The trial was conducted at two hospitals in Eastern Uganda, in an area of intense all-year malaria transmission and where severe anemia as a cause of hospital admission is a major public health problem. Despite this, only 60% of the participants in the trial had evidence of malaria; and four of the six inpatient fatalities were in children with non-malarial febrile illnesses, indicating that the study has external validity for pragmatic management of children with severe anemia, including anemia with a non-malaria etiology. The study findings remain pertinent since, in many places, malaria has remained at the same or increased levels [24] and thus severe anemia remains a major cause of hospitalization in sub-Saharan Africa. The high frequency of children with sickle cell anemia has been noted previously in other hospital studies of severe anemia in malaria-endemic Africa [19]. The imbalance of the proportions with convulsion at admission most likely occurred due to chance (since the randomization was masked) and can occur in trials involving small numbers.
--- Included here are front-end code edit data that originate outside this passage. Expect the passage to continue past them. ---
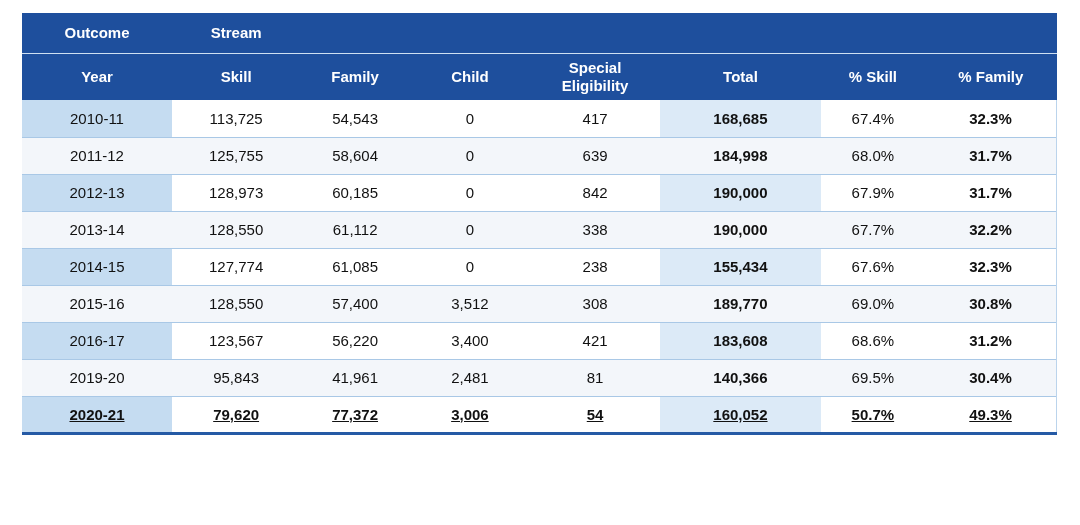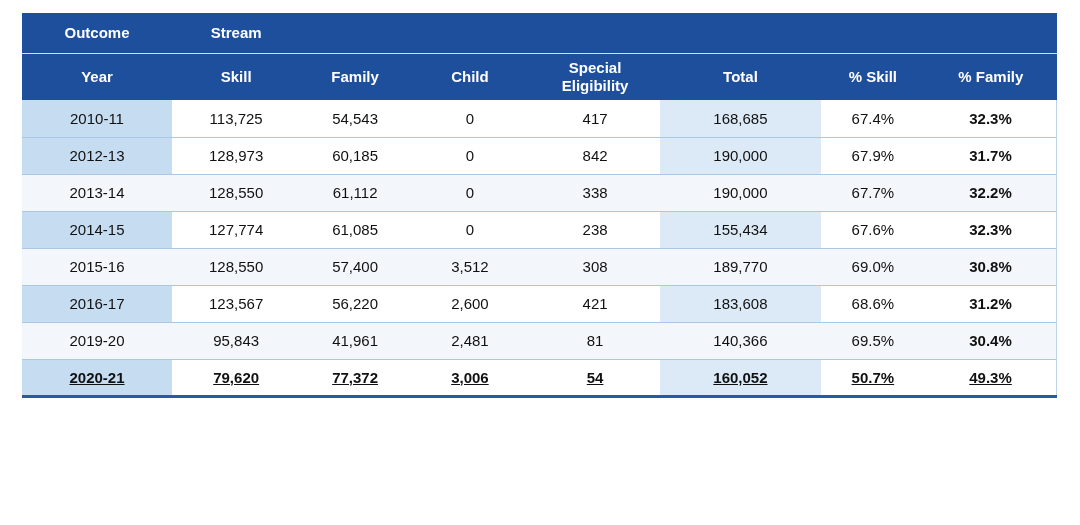--- a/index.html
+++ b/index.html
@@ -67,7 +67,7 @@
   tbody td:last-child { border-right: 1px solid var(--edge-line); font-weight: bold; }
   tbody tr.alt td { background: var(--row-alt-bg); }
   tbody td.year-cell { background: var(--year-col-bg); }
-  tbody td.total-cell { background: var(--total-col-bg); font-weight: normal; }
+  tbody td.total-cell { background: var(--total-col-bg); font-weight: bold; }
   tbody tr.bold-row td { font-weight: bold; text-decoration: underline; }
 </style>
 </head>

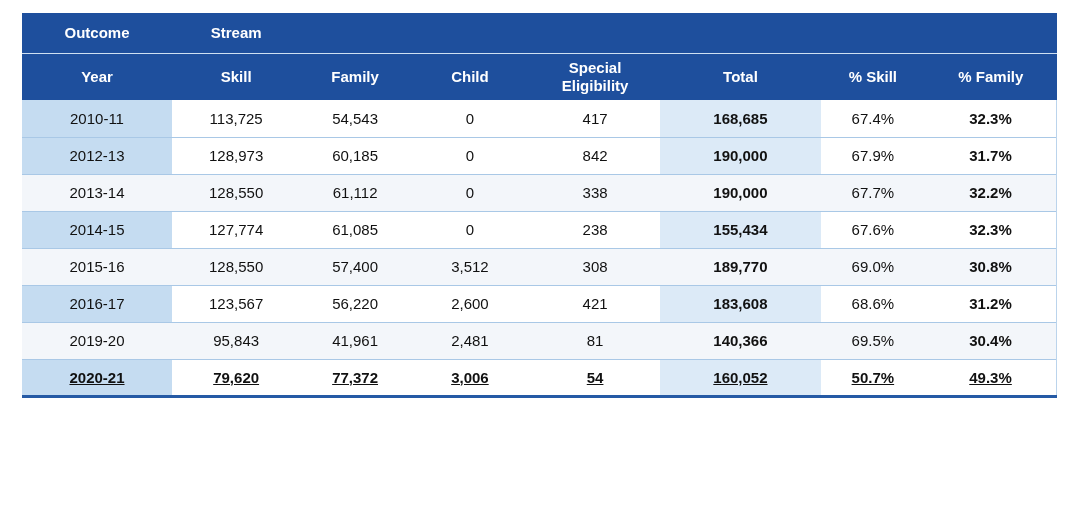--- a/index.html
+++ b/index.html
@@ -113,6 +113,16 @@
           <td>67.4%</td>
           <td>32.3%</td>
         </tr>
+        <tr class="alt">
+          <td class="year-cell">2011-12</td>
+          <td>125,755</td>
+          <td>58,604</td>
+          <td>0</td>
+          <td>639</td>
+          <td class="total-cell">184,998</td>
+          <td>68.0%</td>
+          <td>31.7%</td>
+        </tr>
         <tr>
           <td class="year-cell">2012-13</td>
           <td>128,973</td>

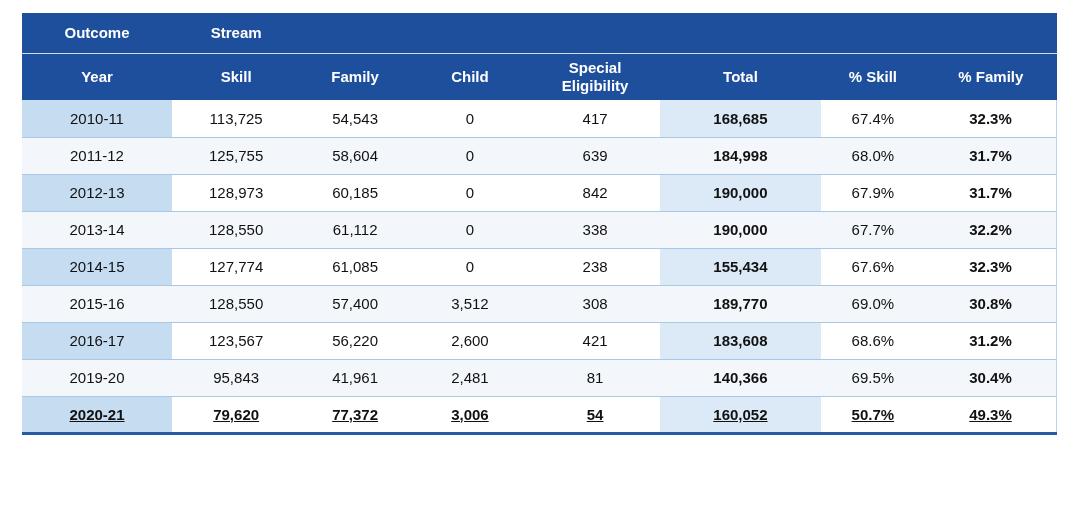--- a/index.html
+++ b/index.html
@@ -167,7 +167,7 @@
           <td class="year-cell">2016-17</td>
           <td>123,567</td>
           <td>56,220</td>
-          <td>2,600</td>
+          <td>3,400</td>
           <td>421</td>
           <td class="total-cell">183,608</td>
           <td>68.6%</td>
Since convulsions are a risk factor for poor outcome we do not believe that these resulted in a lower mortality in the Tx30 arm [25]. Similarly, the higher in-hospital fatality rate in the 20 ml/kg transfusion arm (representing standard of care) was also consistent with chance, owing to the small size of the trial. Of note, virtually all transfusions in the trial were whole blood rather than packed cells, reflecting the difficulties local transfusion services have in preparing packed cells [3], and general lack of availability in populations similar to those studied here.

Conclusions

This trial primarily demonstrated that a higher initial volume of transfusion (30 ml/kg) could be feasibly and safely implemented resulting in improvements in early hematological correction and global outcome, but also suggested a reduced need for repeat transfusion prescription compared to the usual standard of care (20 ml/kg) recommended by WHO guidelines. Since the WHO transfusion guidelines have not been systematically evaluated, this has resulted in variation in practice across African countries. Incomplete hematological response in children with severe anemia may underpin the poor outcomes including relapse, readmission [26] and death [9, 26]. A policy to increase initial transfusion volume may also result in substantial cost savings, averting the overuse of scarce resources and decreasing the safety risk of further transfusion to the child; however, this cannot be recommended as the standard of care until tested in a larger trial. Further evaluation in a definitive randomized controlled trial examining efficacy and cost-effectiveness is therefore warranted.

Key points

To address the poor outcomes of African children hospitalized with severe anemia we examined a higher initial transfusion volume than is currently recommended demonstrating its safety and a superior global outcome at 24 hours and 28 days after admission in Ugandan children with severe anemia.